Удивительно, что я понял это только после его смерти: Марли действительно стал для меня наставником. Возможно ли, чтобы собака — тем более такой невыносимый сумасшедший пес, как наш, — указывала людям на то, что в жизни имеет значение? Да, так оно и было. Верность. Мужество. Преданность. Простота. Радость. Вот что важно. А что не важно? И об этом тоже можно спросить у собаки. Собака не интересуется ни роскошными особняками, ни дорогими машинами, ни костюмами от известных модельеров. Для собаки ничего не значат статусные символы — для счастья ей достаточно обычной палки, которую можно таскать в зубах. Собака судит о людях не по цвету их кожи, не по вероисповеданию, не по толщине кошелька, а по душе и сердцу. Собаке не важно, умен ты или глуп, богат или беден. Она просто любит тех, кто любит ее. Как это просто! Почему же мы, люди, такие мудрые, так сложно устроенные, тратим столько времени и сил на погоню за ненужными побрякушками и забываем о том единственном, что по-настоящему важно?
Я закончил колонку, отослал ее редактору и поехал домой. Не скажу, что боль ушла, но мне стало немного легче.
На следующее утро, придя на работу, я увидел мигающую на телефонном аппарате красную лампочку. Набрав код доступа, я услышал предупреждающее сообщение, которого никогда прежде не слыхивал.
— Число сообщений на вашем автоответчике исчерпано, — объявил механический голос. — Пожалуйста, удалите ненужные сообщения.
Я включил компьютер и открыл электронную почту. Та же история: несколько экранов новых писем! Утреннее чтение почты было для меня важным ежедневным ритуалом — барометром, позволяющим понять, насколько вчерашняя колонка затронула души читателей. Когда приходило всего пять — десять писем, я знал, что колонка не удалась. Несколько десятков означали удачный день. Но сегодня утром мне пришло несколько сотен писем — столько я никогда еще не получал! Заглавия гласили: «Мои глубочайшие соболезнования», «О вашей потере» или просто «Марли».
Любители животных — люди особой породы: щедрые, сострадательные, быть может, немного сентиментальные, с сердцами, огромными, как безоблачные небеса. Большая часть тех, кто написал мне письма, просто выражали соболезнования или рассказывали, что сами они тоже столкнулись с этой трагедией и знают, через что пришлось пройти нашей семье. Другие писали, что их собаки стареют и приближаются к неизбежному концу; они страшатся неизбежного так же, как еще совсем недавно страшились его мы.

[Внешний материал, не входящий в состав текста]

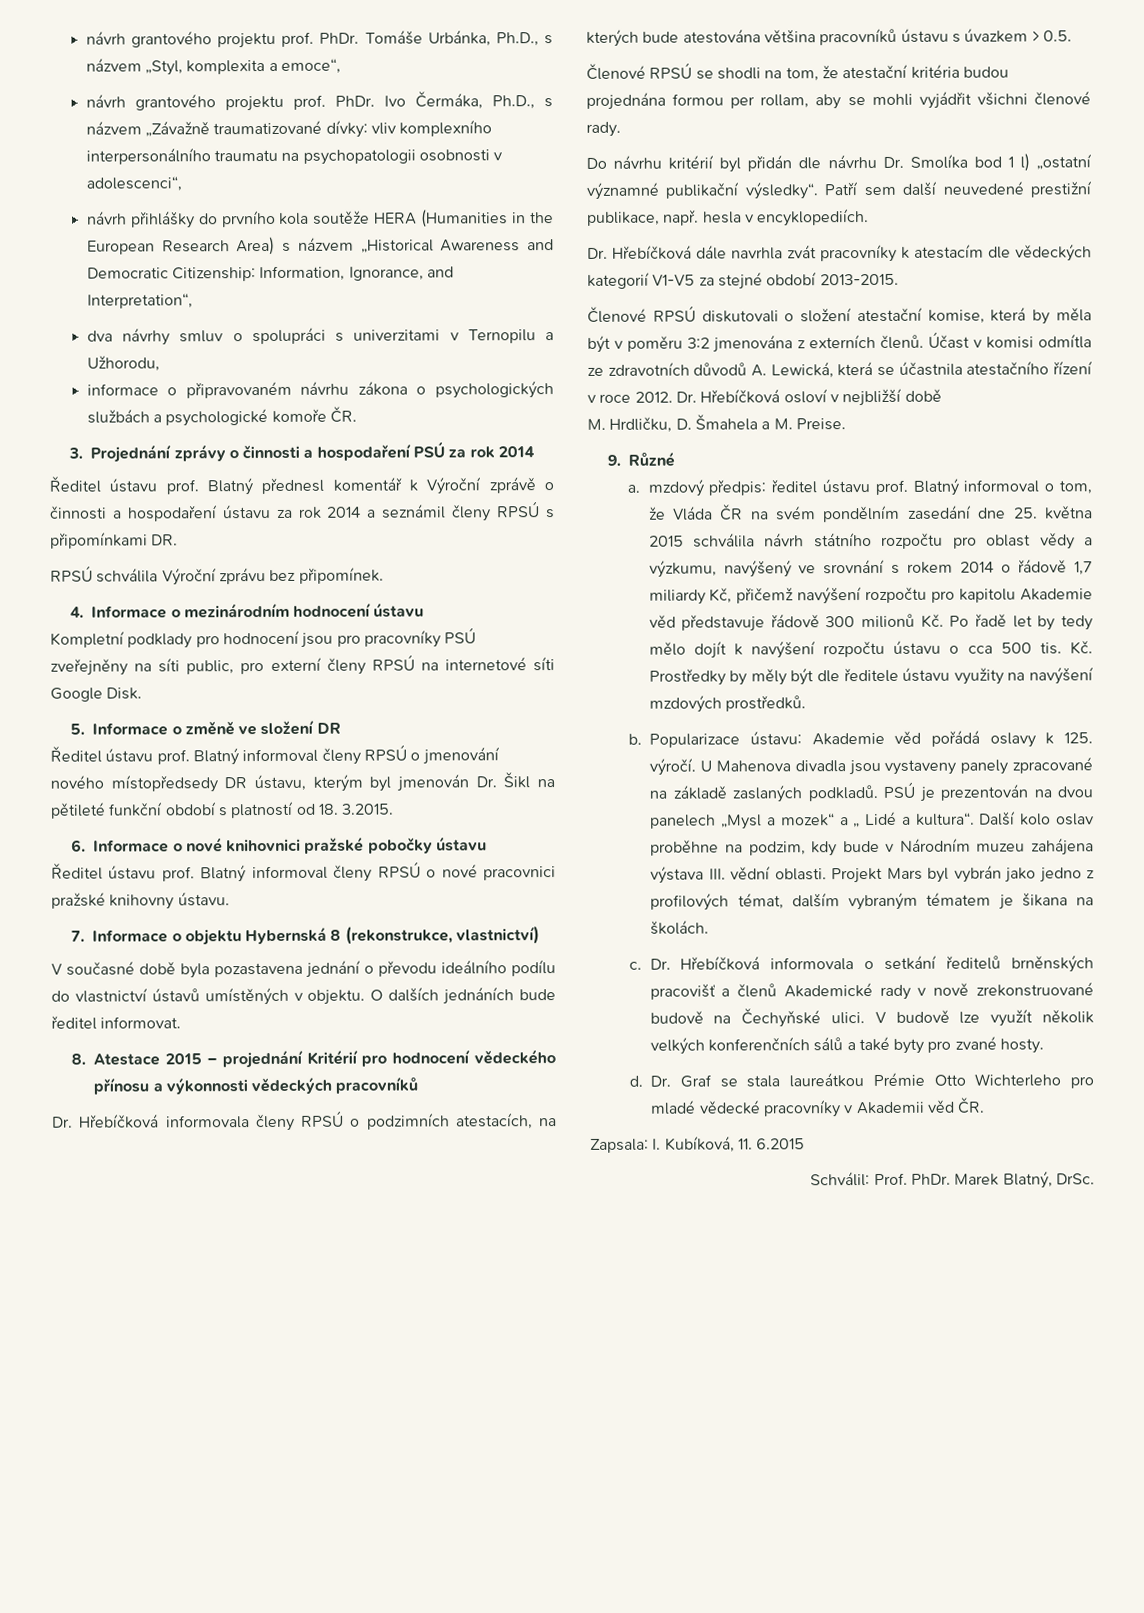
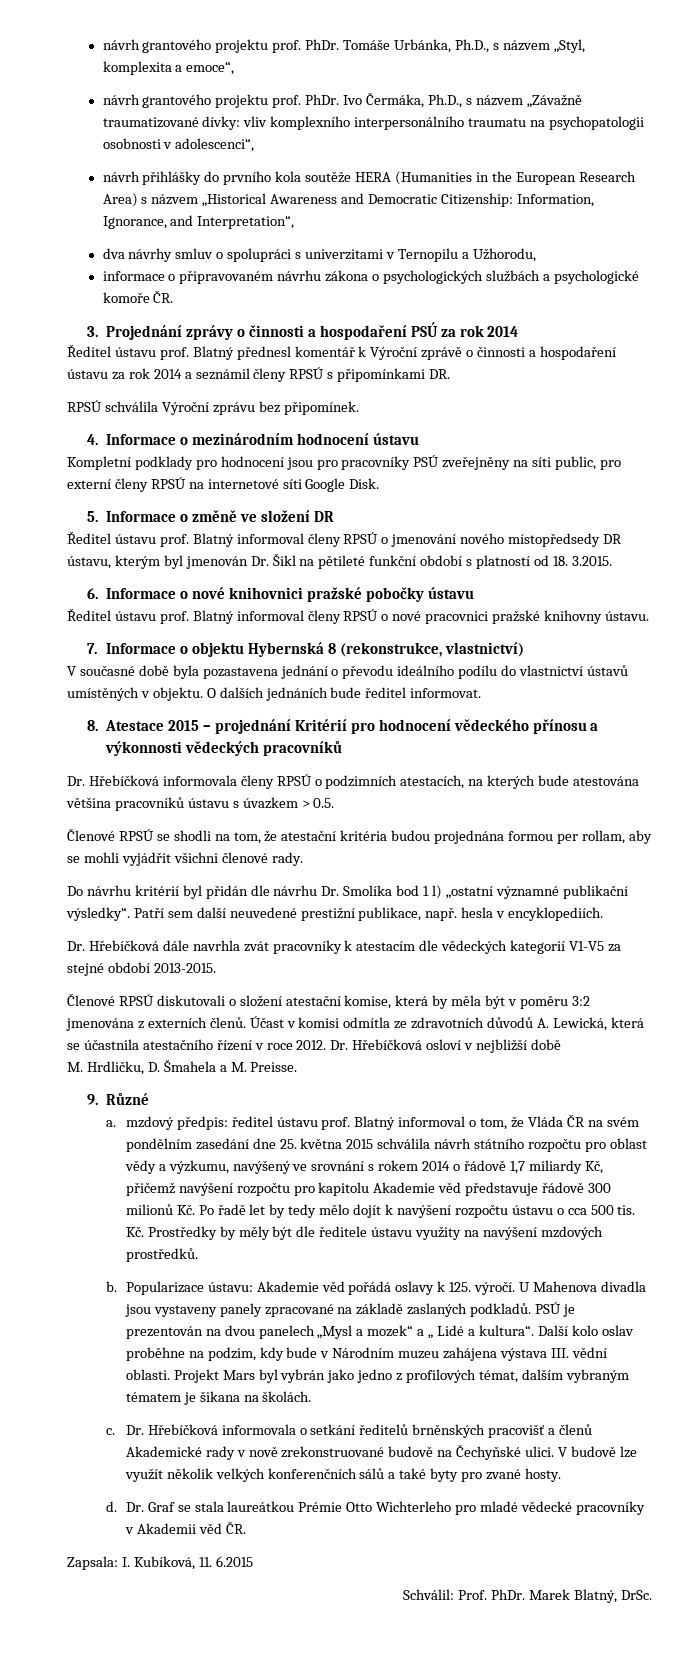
- M. Hrdličku, D. Šmahela a M. Preise.
+ M. Hrdličku, D. Šmahela a M. Preisse.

Однако многие читатели писали и звонили мне и по другому поводу. Они оспаривали центральную часть моей колонки — ту, в которой я заявлял, что пса хуже Марли и вообразить себе трудно. «Прошу прощения, — таков был типичный ответ, — но ваш Марли никак не мог быть худшим псом в мире: худший — это мой!» И дальше, чтобы доказать свою правоту, читатели начинали подробно описывать ужасное поведение своих собак. Упоминались разодранные в клочья занавески, украденное нижнее белье, уничтоженные праздничные торты, безвозвратно погубленные сиденья в автомобилях, грандиозные побеги и даже проглоченное обручальное кольцо с бриллиантами! (Согласитесь, по сравнению с этим бледнеет даже любовь Марли к золотым цепочкам.) Мой почтовый ящик напоминал телешоу «Ужасные собаки и их любящие хозяева», в котором добровольные жертвы гордо хвастались не достоинствами своих питомцев, а их недостатками.
Одна женщина по имени Нэнси решила вырезать мою статью, чтобы сохранить ее на память — Марли очень напомнил ей ее собственную лабрадоршу по имени Грейси. «Я оставила газету на кухонном столе и пошла за ножницами, — писала Нэнси. — И что же вы думаете? Когда я вернулась, газеты уже не было — Грейси ее сожрала!»
Как ни странно, мне стало намного легче. Выходит, Марли был не таким уж ужасным псом. По крайней мере в Клубе Невыносимых Собак ему найдется большая компания. Несколько самых интересных писем я распечатал и принес домой, чтобы показать Дженни. Она читала и смеялась — в первый раз после смерти Марли.